These are some of the key features to look for while choosing a data analytics platform.
Architecture of Data Analytics Platform
Data analytics platform architecture includes essential layers that act as a foundation for robust and effective end-to-end processing.
- Data integration and processing: Data integration is concerned with collecting and importing data from various sources into the analytics platform, staging a unified view for businesses. The platform then transforms raw data into an operational format by cleaning, filtering, aggregating and organizing it to make it more accessible for enterprise-wide users.
- Catalog and storage layer: This layer is responsible for cataloging and storage, characteristically administering metadata management, data organization and numerous storage-related functions, safeguarding a streamlined approach to well-organized data. Additionally, it stores processed data and oversees critical tasks such as partitioning, replication, backup and recovery. The specific technology utilized within this layer varies depending on the platform’s architecture.
- The BI and analytics layer: Using this layer, users can craft comprehensible data visualization to represent information in the form of charts, graphs, heatmaps and much more. Some data analytics platforms integrate AI/ML within this layer to provide advanced analytics with predictive modeling capabilities.
- Semantic layer: Not every data analytics platform provides a semantic layer within the architecture. A semantic layer is a layer of abstraction that sits between enterprise data and business users and acts as a centralized repository for all the metric definitions and calculations. The layer hides the complexity of underlying data and maintains a single source of truth to deliver a consistent view of the dimensions, measures, and hierarchies.
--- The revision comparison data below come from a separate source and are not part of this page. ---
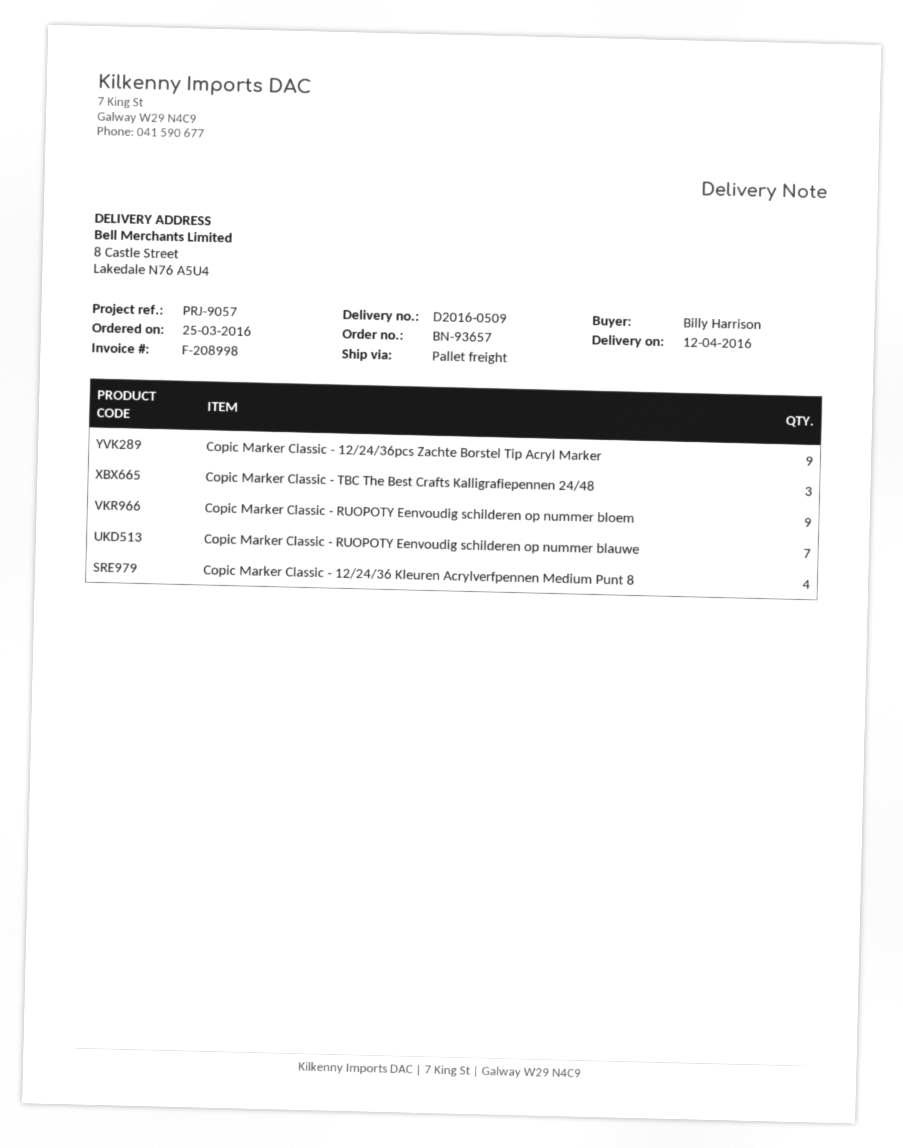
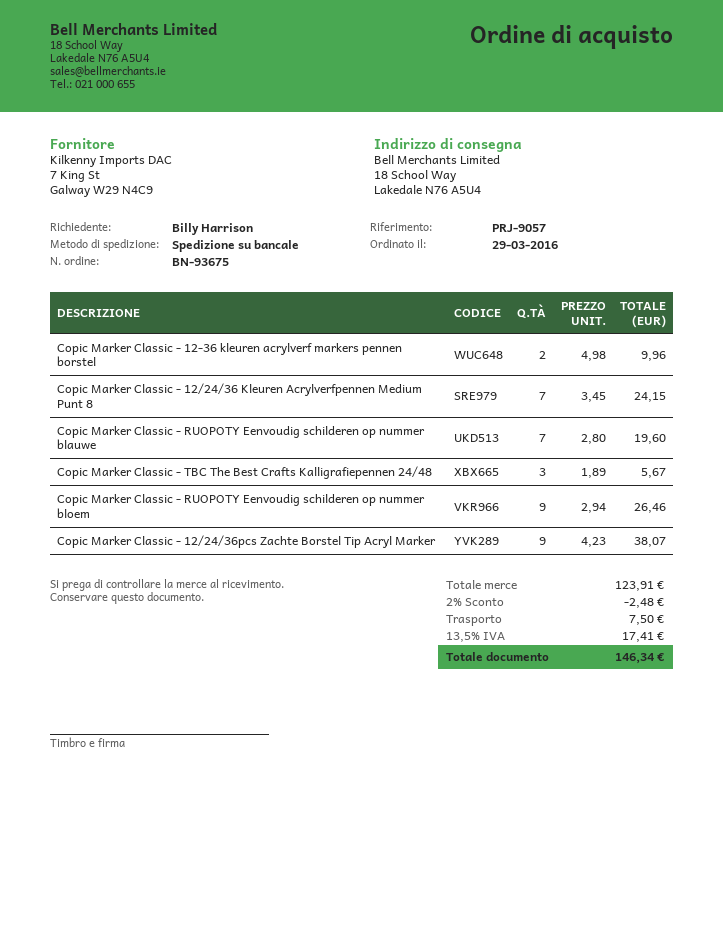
order number: BN-93657 -> BN-93675
order date: 2016-03-25 -> 2016-03-29
ship to: 8 Castle Street, Lakedale N76 A5U4 -> 18 School Way, Lakedale N76 A5U4
Copic Marker Classic - 12/24/36 Kleuren Acrylverfpennen Medium Punt 8: 4 -> 7
Copic Marker Classic - 12-36 kleuren acrylverf markers pennen borstel: none -> 2

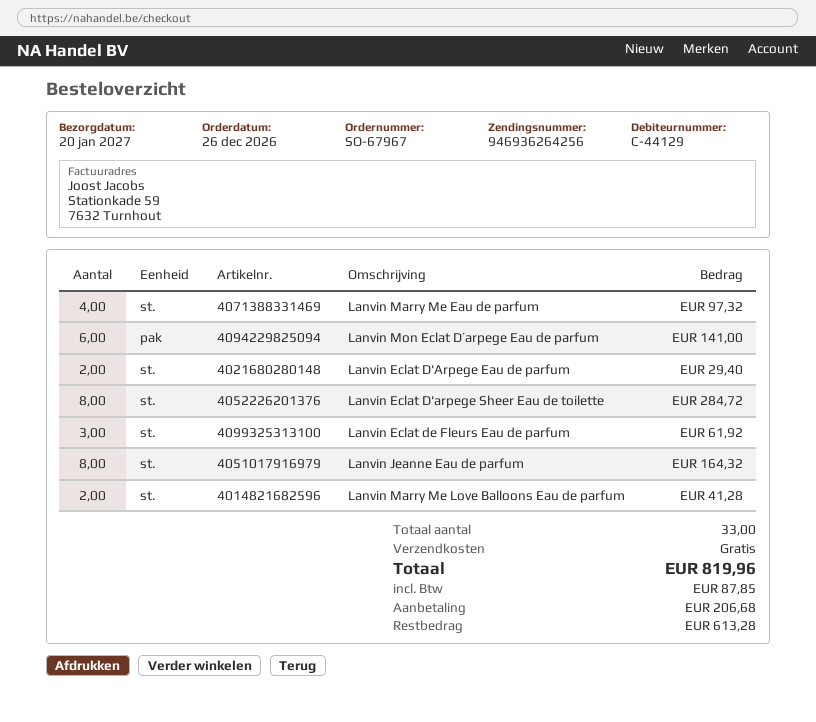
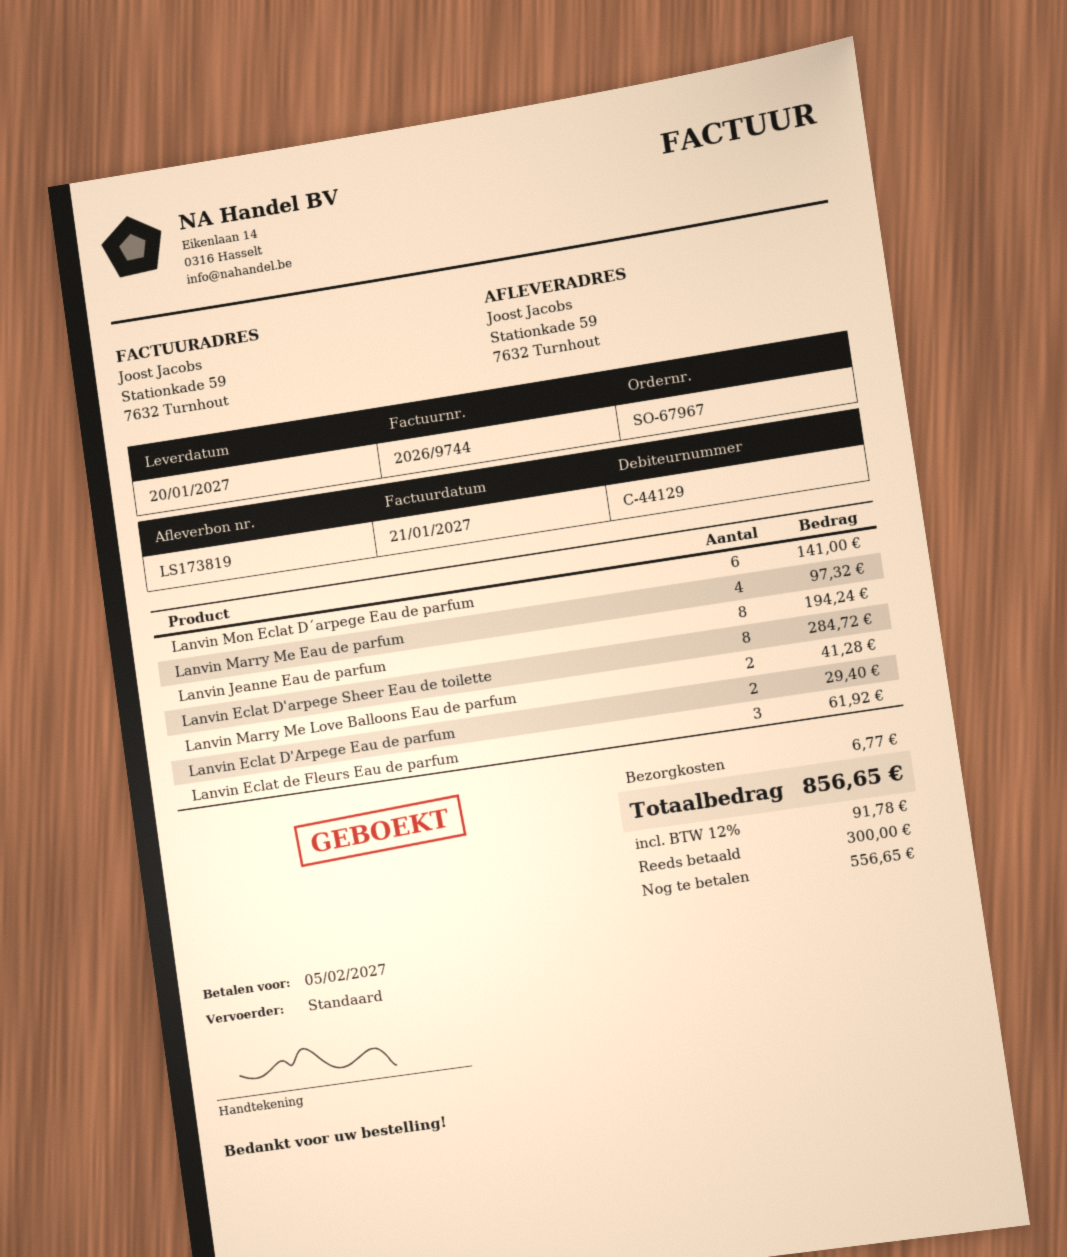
Lanvin Jeanne Eau de parfum: 8 for 164.32 -> 8 for 194.24
shipping: 0.00 -> 6.77
tax: 87.85 -> 91.78
total: 819.96 -> 856.65
deposit: 206.68 -> 300.00
balance: 613.28 -> 556.65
- Data protection and compliance layer: Security and governance are vital in business operations due to the necessity of adhering to industry regulations governing data usage. The layer encompasses data encryption, access controls, user authentication, and authorization mechanisms. It also prevents data from unauthorized access and data breaches to mitigate losses and enforces rules for data quality management, lineage tracking, policy implementation, and metadata management to uphold robust data governance practices. These elements ensure data integrity, reliability, and adherence to established data policies.
Traditional Data Analytics Platform vs. Cloud Based Data Analytics Platform
|Often rely on on-premise hardware, requiring organizations to invest in servers, storage and networking equipment.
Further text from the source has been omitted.